- Born: 1939 (age 86–87) Elk Point, Alberta, Canada
- Occupation: Musician
- Instruments: Keyboards, flute, saxophone, piano

= Claire Lawrence =

Canadian musician

Claire Lawrence (born 1939) is a Canadian musician who was a founding member of the Canadian band The Collectors, and remained with the group when it transitioned to Chilliwack in 1970. He performed on keyboards, flute, saxophone, and piano. He left Chilliwack in 1971 after several albums with the band and subsequently produced albums for a number of Canadian artists and groups including Ferron, Susan Jacks, Valdy, Shari Ulrich, Roy Forbes, 1979- (Nancy Nash with Robbie King CBC), UHF and Connie Kaldor.

==Early life==
Lawrence was born in Elk Point, Alberta. At the age of thirteen he began performing on the saxophone with his father's jazz band in night clubs in Victoria, British Columbia. He attended the University of British Columbia.

==Career==
While attending university in 1964, Lawrence started a band called The Classics. This group later became The Collectors. When that group changed its name to Chilliwack, Lawrence continued to perform with them for some time before leaving to concentrate on production work.

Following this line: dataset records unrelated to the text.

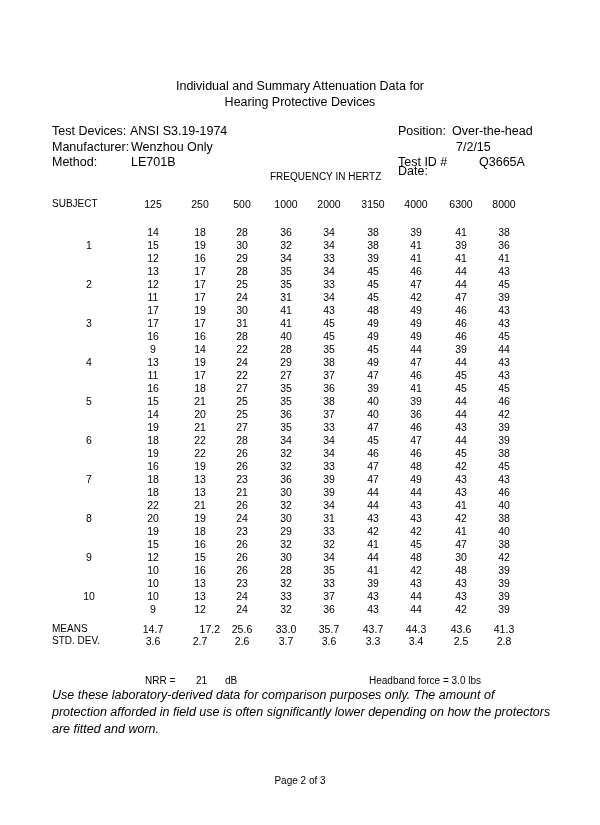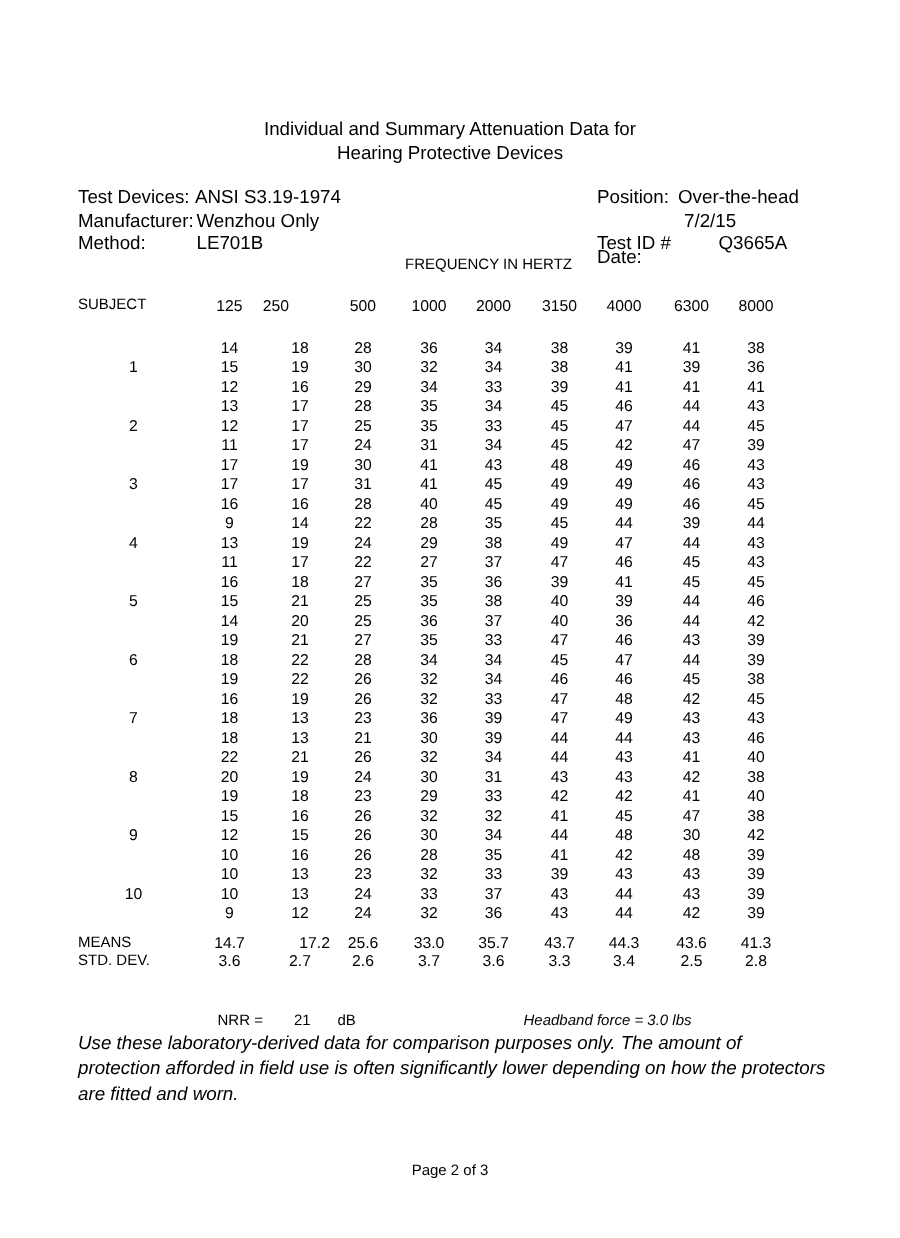--- a/index.html
+++ b/index.html
@@ -34,21 +34,21 @@
   <div class="abs meta" style="left:456px; top:140px;">7/2/15</div>
   <div class="abs meta" style="left:398px; top:155px;">Test ID #</div>
   <div class="abs meta" style="left:479px; top:155px;">Q3665A</div>
 
   <div class="abs hdr" style="left:270px; top:171px;">FREQUENCY IN HERTZ</div>
 
   <div>
     <div class="abs hdr" style="left:52px; top:198px;">SUBJECT</div>
     <div id="freq-header">
         <div class="cell" style="left: 133px; top: 198px;">125</div>
-        <div class="cell" style="left: 164px; top: 198px;">250</div>
+        <div class="cell" style="left: 180px; top: 198px;">250</div>
         <div class="cell" style="left: 222px; top: 198px;">500</div>
         <div class="cell" style="left: 266px; top: 198px;">1000</div>
         <div class="cell" style="left: 309px; top: 198px;">2000</div>
         <div class="cell" style="left: 353px; top: 198px;">3150</div>
         <div class="cell" style="left: 396px; top: 198px;">4000</div>
         <div class="cell" style="left: 441px; top: 198px;">6300</div>
         <div class="cell" style="left: 484px; top: 198px;">8000</div>
       </div>
     <div id="data-rows">
         <div>
@@ -434,18 +434,18 @@
         <div class="cell" style="left: 353px; top: 635px;">3.3</div>
         <div class="cell" style="left: 396px; top: 635px;">3.4</div>
         <div class="cell" style="left: 441px; top: 635px;">2.5</div>
         <div class="cell" style="left: 484px; top: 635px;">2.8</div>
       </div>
   </div>
 
   <div class="abs small" style="left:145px; top:675px;">NRR =</div>
   <div class="abs small" style="left:196px; top:675px;">21</div>
   <div class="abs small" style="left:225px; top:675px;">dB</div>
-  <div class="abs small" style="left:349px; top:675px;font-style:italic;">Headband force = 3.0 lbs</div>
+  <div class="abs small" style="left:369px; top:675px;">Headband force = 3.0 lbs</div>
 
   <div class="abs note" style="top:687px;">Use these laboratory-derived data for comparison purposes only.  The amount of protection afforded in field use is often significantly lower depending on how the protectors are fitted and worn.</div>
 
   <div class="abs small" style="left:0; width:600px; text-align:center; top:775px;">Page 2 of 3</div>
 </div>
 
 </body></html>

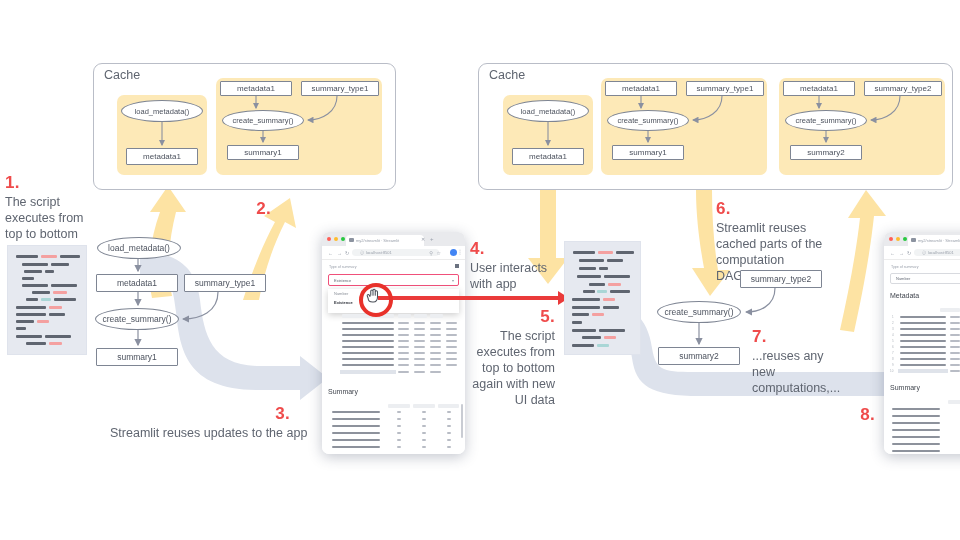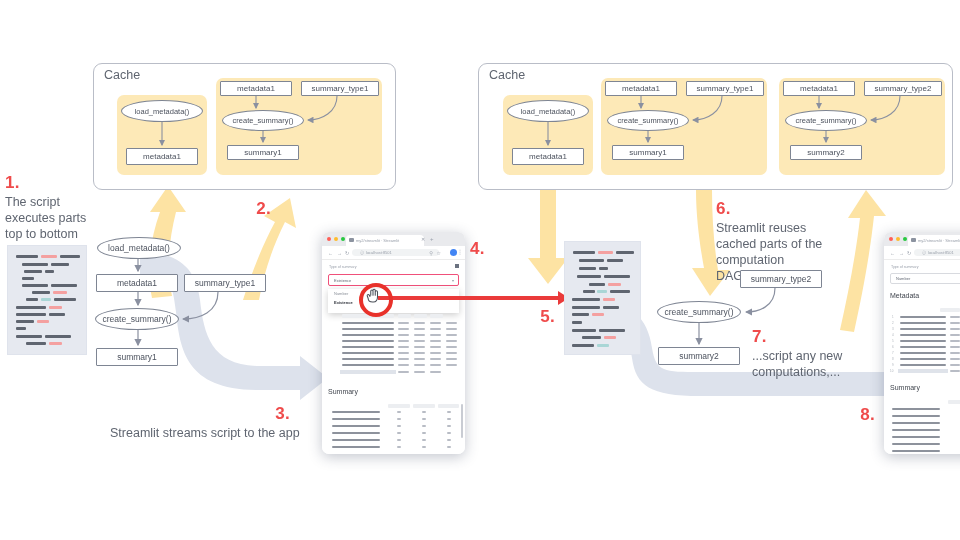--- a/index.html
+++ b/index.html
@@ -256,21 +256,21 @@
       <line x1="169" y1="67" x2="169" y2="78" stroke="#8a90a0" stroke-width="1.1" marker-end="url(#ah2)"></line>
       <path d="M243,32 C243,48 228,56 214,56" stroke="#8a90a0" stroke-width="1.1" fill="none" marker-end="url(#ah2)"></path>
       <line x1="340" y1="32" x2="340" y2="44" stroke="#8a90a0" stroke-width="1.1" marker-end="url(#ah2)"></line>
       <line x1="347" y1="67" x2="347" y2="78" stroke="#8a90a0" stroke-width="1.1" marker-end="url(#ah2)"></line>
       <path d="M421,32 C421,48 406,56 392,56" stroke="#8a90a0" stroke-width="1.1" fill="none" marker-end="url(#ah2)"></path>
     </svg>
   </div>
 
   <div class="abs" style="left:5px;top:174px;width:82px;">
     <div class="stepnum">1.</div>
-    <div class="caption" style="margin-top:3px;">The script executes parts top to bottom</div>
+    <div class="caption" style="margin-top:3px;">The script executes from top to bottom</div>
   </div>
 
   <div class="script-page" style="left:8px;top:246px;width:78px;height:108px;">
     <div class="line" style="left:8px;top:9px;width:22px;"></div>
     <div class="line pink" style="left:33px;top:9px;width:16px;"></div>
     <div class="line" style="left:52px;top:9px;width:20px;"></div>
     <div class="line" style="left:14px;top:17px;width:26px;"></div>
     <div class="line" style="left:43px;top:17px;width:18px;"></div>
     <div class="line" style="left:16px;top:24px;width:18px;"></div>
     <div class="line" style="left:37px;top:24px;width:9px;"></div>
@@ -323,21 +323,21 @@
       </defs>
       <line x1="50" y1="25" x2="50" y2="37" stroke="#8a90a0" stroke-width="1.2" marker-end="url(#ah3)"></line>
       <line x1="50" y1="58" x2="50" y2="71" stroke="#8a90a0" stroke-width="1.2" marker-end="url(#ah3)"></line>
       <line x1="50" y1="96" x2="50" y2="111" stroke="#8a90a0" stroke-width="1.2" marker-end="url(#ah3)"></line>
       <path d="M130,58 C130,78 112,85 95,85" stroke="#8a90a0" stroke-width="1.2" fill="none" marker-end="url(#ah3)"></path>
     </svg>
   </div>
 
   <div class="abs" style="left:110px;top:405px;width:180px;">
     <div class="stepnum" style="text-align:right;">3.</div>
-    <div class="caption center" style="margin-top:3px;white-space:nowrap;">Streamlit streams script to the app</div>
+    <div class="caption center" style="margin-top:3px;white-space:nowrap;">Streamlit reuses updates to the app</div>
   </div>
 
   <div class="browser" style="left:322px;top:232px;width:143px;height:222px;">
     <div class="bw-chrome">
       <div class="bw-dot" style="left:5px;background:#ff5f57;"></div>
       <div class="bw-dot" style="left:12px;background:#febc2e;"></div>
       <div class="bw-dot" style="left:19px;background:#28c840;"></div>
       <div class="bw-tab">
         <span class="bw-favicon"></span>
         <span>my2/streamlit · Streamlit</span>
@@ -462,24 +462,26 @@
   <div class="red-line" style="left:378px;top:296px;width:182px;"></div>
   <div class="red-head" style="left:558px;top:291px;"></div>
 
   <div class="click-ring" style="left:359px;top:283px;width:26px;height:26px;"></div>
   <svg class="hand" style="left:364px;top:287px;" width="18" height="18" viewBox="0 0 24 24">
     <path d="M9 11V5.5a1.5 1.5 0 0 1 3 0V11m0 0V4.5a1.5 1.5 0 0 1 3 0V11m0 0V6.5a1.5 1.5 0 0 1 3 0V13c0 4-2 7-5.5 7h-1C7 20 5.5 17.5 5.5 15l-1.2-3.2a1.4 1.4 0 0 1 2.4-1.3L8 12.5" fill="#ffffff" stroke="#4a4f58" stroke-width="1.4" stroke-linecap="round" stroke-linejoin="round"></path>
   </svg>
 
   <div class="abs" style="left:470px;top:240px;width:85px;">
     <div class="stepnum">4.</div>
+    <div class="caption" style="margin-top:3px;">User interacts with app</div>
   </div>
 
   <div class="abs" style="left:465px;top:308px;width:90px;">
     <div class="stepnum" style="text-align:right;">5.</div>
+    <div class="caption right" style="margin-top:3px;">The script executes from top to bottom again with new UI data</div>
   </div>
 
   <div class="script-page" style="left:565px;top:242px;width:75px;height:112px;">
     <div class="line" style="left:8px;top:9px;width:22px;"></div>
     <div class="line pink" style="left:33px;top:9px;width:15px;"></div>
     <div class="line" style="left:51px;top:9px;width:18px;"></div>
     <div class="line" style="left:14px;top:17px;width:25px;"></div>
     <div class="line" style="left:42px;top:17px;width:16px;"></div>
     <div class="line" style="left:14px;top:25px;width:17px;"></div>
     <div class="line" style="left:34px;top:25px;width:9px;"></div>
@@ -526,21 +528,21 @@
           <path d="M0,0 L6,3 L0,6 z" fill="#8a90a0"></path>
         </marker>
       </defs>
       <path d="M120,23 C120,42 103,47 91,47" stroke="#8a90a0" stroke-width="1.2" fill="none" marker-end="url(#ah4)"></path>
       <line x1="44" y1="58" x2="44" y2="79" stroke="#8a90a0" stroke-width="1.2" marker-end="url(#ah4)"></line>
     </svg>
   </div>
 
   <div class="abs" style="left:752px;top:328px;width:95px;">
     <div class="stepnum">7.</div>
-    <div class="caption" style="margin-top:3px;">...script any new computations,...</div>
+    <div class="caption" style="margin-top:3px;">...reuses any new computations,...</div>
   </div>
 
   <div class="abs" style="left:690px;top:406px;width:185px;">
     <div class="stepnum" style="text-align:right;">8.</div>
   </div>
 
   <div class="browser" style="left:884px;top:232px;width:110px;height:222px;">
     <div class="bw-chrome">
       <div class="bw-dot" style="left:5px;background:#ff5f57;"></div>
       <div class="bw-dot" style="left:12px;background:#febc2e;"></div>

In the 1970s, he produced The Great Canadian Gold Rush for CBC Radio, hosted by Terry David Mulligan. In 1973 he released an album, Leaving You Free, on the Haida label, and toured with Valdy as part of the Hometown Band. In 1977, the Hometown Band, with Lawrence on saxophone and flute and as producer, released an album, The Hometown Band, with Shari Ulrich singing lead vocals.

In the early 1980s, he fronted the Claire Lawrence Band, which performed in western Canada. The band released a self-titled album in 1981.

In 1985, Lawrence produced the album Moonlight for Connie Kaldor, and performed with her in support of the album. From 1986 to 1990, he scored the music for the long-running CBC series, The Beachcombers. Between 1991 and 1994, he wrote the theme and incidental music for the CBC teen drama Northwood, shot in North and West Vancouver, British Columbia. In the late 1990s he wrote the theme music used in the first two seasons of the CTV series Cold Squad. From 2000 to 2006, he produced Jazz Beat for CBC Radio.